James Madison said this: “In republican government, the legislative authority necessarily predominates” [Federalist Paper #51].
Another Founding Father, Thomas Jefferson, became alarmed about the growth of judicial power he himself was witnessing, and he openly expressed his concerns. Each of the following is a quote from the third US President.
- We already see the [judiciary] power, installed for life, responsible to no authority…advancing with a noiseless and steady pace to the great object of consolidation. The foundations are already deeply laid by their decisions for the annihilation of constitutional State rights and the removal of every check, every counterpoise to the engulfing power of which themselves are to make a sovereign part.
- [T]he opinion which gives to the judges the right to decide what laws are constitutional and what not, not only for themselves in their own sphere of action but for the Legislature and Executive also in their spheres, would make the Judiciary a despotic branch.
- To consider the judges as the ultimate arbiters of all constitutional questions; a very dangerous doctrine indeed, and one which would place us under the despotism of an oligarchy.…[T]heir power [is] the more dangerous as they are in office for life and not responsible, as the other functionaries are, to the elective control. The Constitution has erected no such single tribunal, knowing that to whatever hands confided…its members would become despots. It has more wisely made all the departments co-equal and co-sovereign within themselves.…When the legislative or executive functionaries act unconstitutionally, they are responsible to the people in their elective capacity. The exemption of the judges from that is quite dangerous enough.
- It has long been my opinion, and I have never shrunk from its expression…that the germ of dissolution of our Federal Government is in the constitution of the Federal Judiciary – an irresponsible body…working like gravity by night and by day, gaining a little today and a little tomorrow, and advancing its noiseless step like a thief over the field of jurisdiction until all shall be usurped from the States and the government be consolidated into one.

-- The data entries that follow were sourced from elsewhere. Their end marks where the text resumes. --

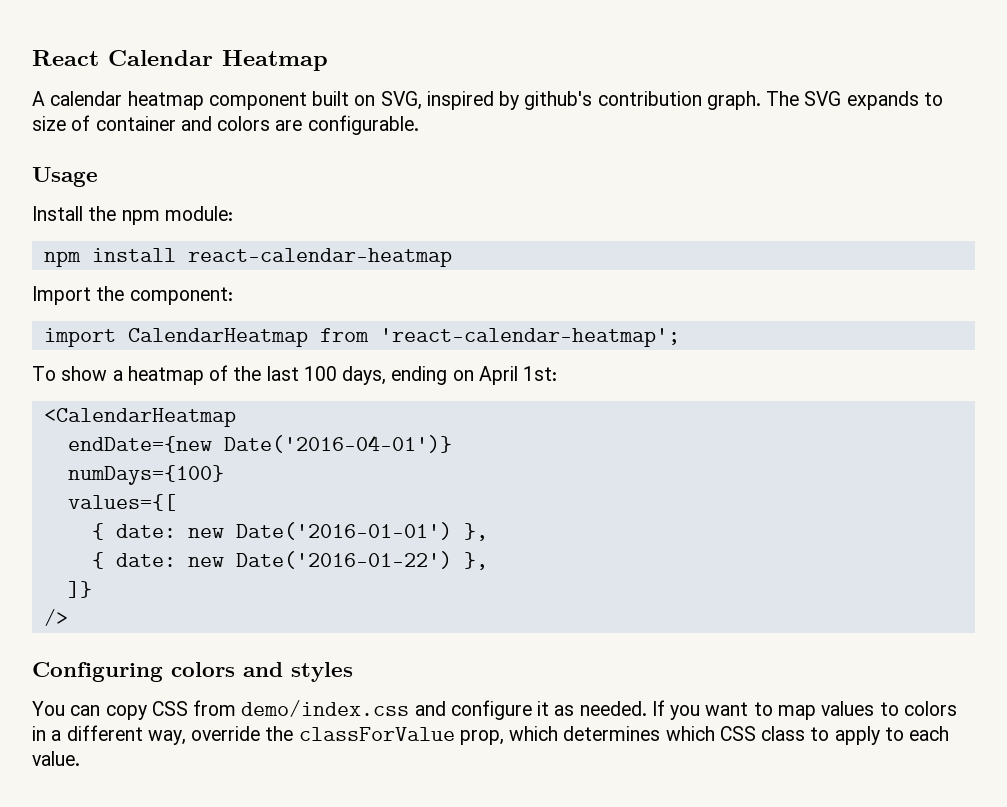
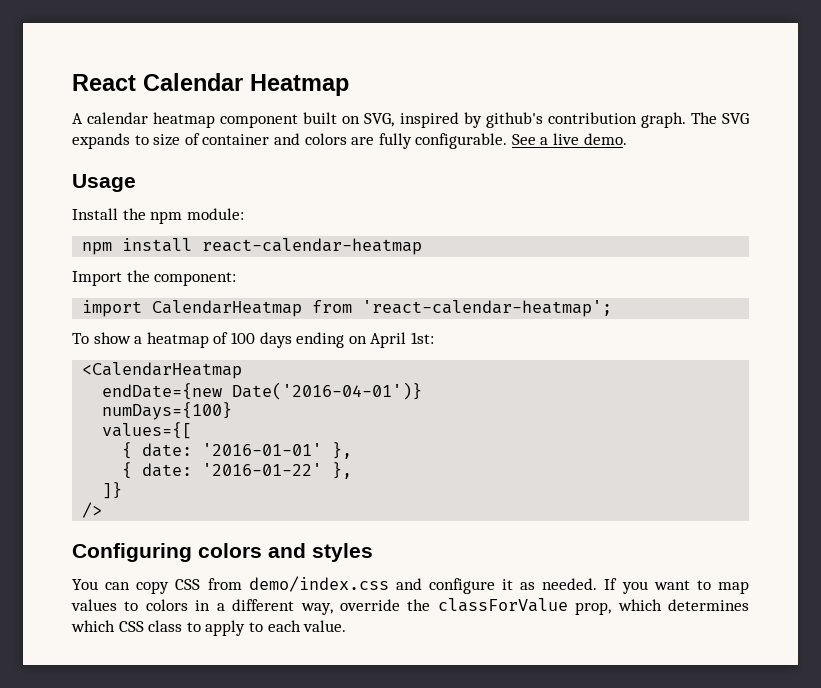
(303, 125) none -> [378,133,412,149] fully
(419, 125) none -> [511,133,627,145] See a live demo.
[233,366,387,385] the last 100 days, -> [230,332,292,348] 100 days
[187,522,452,540] new Date('2016-01-01') -> [202,443,323,456] '2016-01-01'
[187,551,452,569] new Date('2016-01-22') -> [202,463,323,476] '2016-01-22'

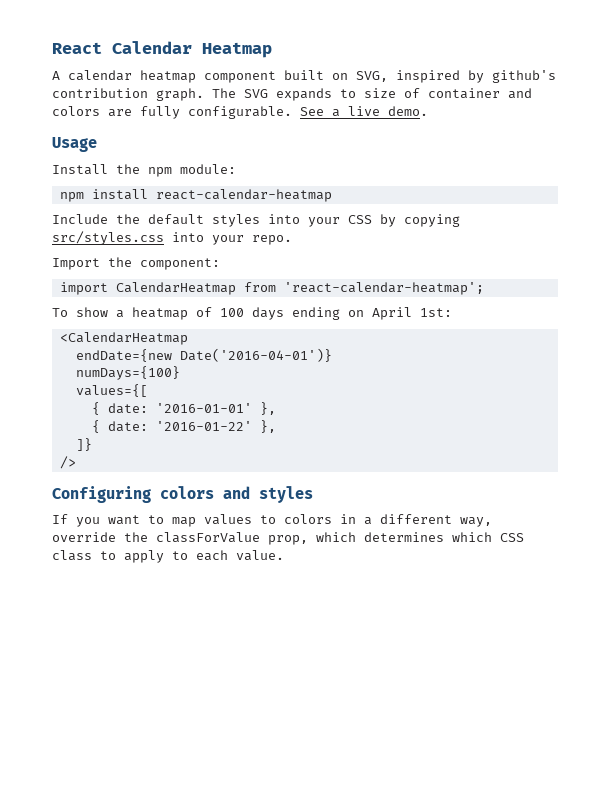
(423, 246) none -> [52,214,460,227] [52,231,292,245] // Include the default styles into your CSS by copying src/styles.css into your repo.
[72,576,598,594] You can copy CSS from demo/index.css and configure it as needed. -> (313, 494) none

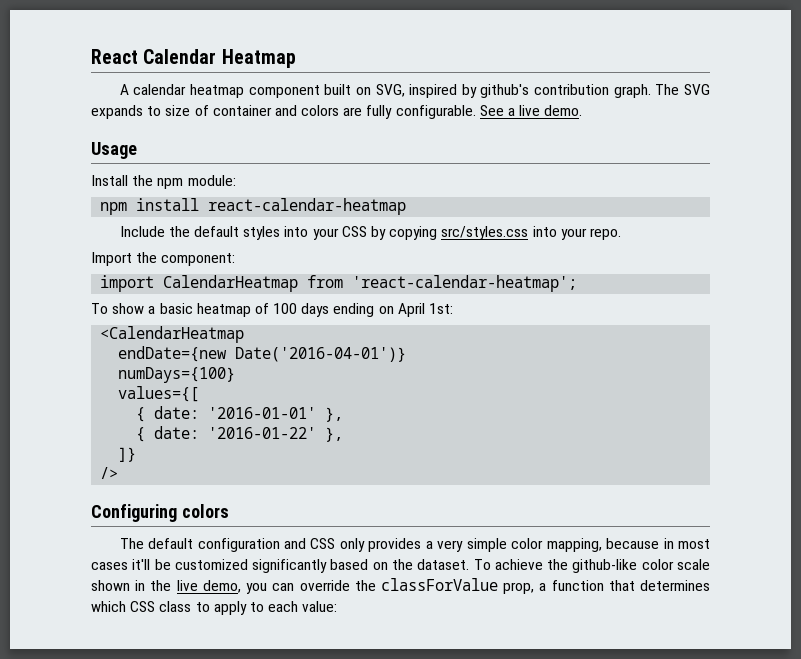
(124, 314) none -> [159,303,193,314] basic
[223,486,313,503] [52,514,492,527] and styles // If you want to map values to colors in a different way, -> [119,538,710,552] [91,559,710,573] [91,580,295,594] // The default configuration and CSS only provides a very simple color mapping, because in most cases it'll be customized significantly based on the dataset. To achieve the github-like color scale shown in the live demo, you can
[316,532,356,542] which -> [539,580,635,591] a function that
[236,550,284,561] value. -> [302,601,338,612] value:

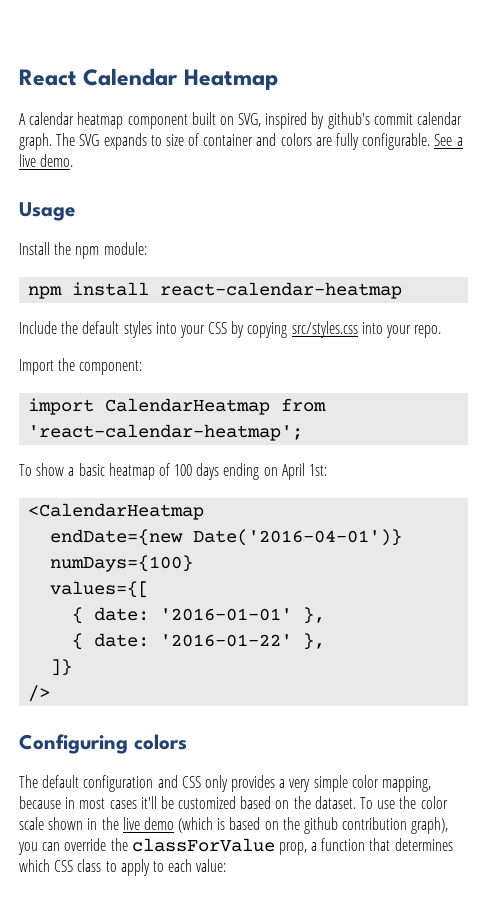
[534,84,610,95] contribution -> [373,112,463,125] commit calendar
[252,559,328,573] significantly -> (237, 802) none
[494,559,638,573] achieve the github-like -> [377,796,417,809] use the
[202,580,241,593] demo, -> [143,817,449,834] demo (which is based on the github contribution graph),

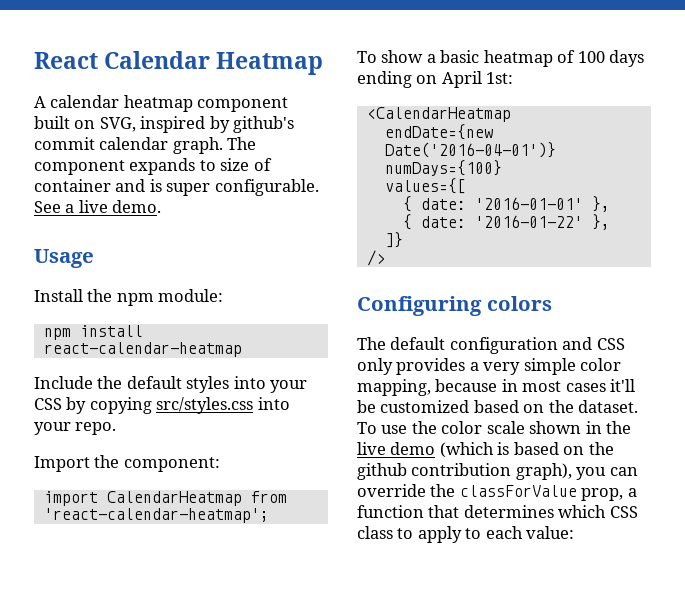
[79,134,100,146] SVG -> [34,160,125,175] component
[280,133,360,150] colors are fully -> [149,179,211,196] is super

To this I am opposed.
In an extremely insightful Prager University video titled “Why We’re Losing Liberty,” Dr. Robert George, Professor of Jurisprudence at Princeton University, explains that the Founders never foresaw that the Supreme Court would become the entity it is today, exercising unrestrained power. He says that “now, most Americans think of the Supreme Court as the ultimate arbiter of almost every social and political dispute. The Founders never envisioned the court in this role.” Go here to watch this excellent presentation.
Now, most Americans think of the Supreme Court as the ultimate arbiter of almost every social and political dispute. The Founders never envisioned the court in this role.
—Professor Robert George—
These four myths not only led to the Obergefell ruling; they also are being reinforced by that ruling. It is time for the American people to understand the limitations the Constitution has placed, and places, on the federal government, particularly the judiciary. Furthermore, it is time for the people to demand that these restraints be honored and respected.
It is difficult to think of a matter that could be more out of bounds for the federal government to manipulate than marriage.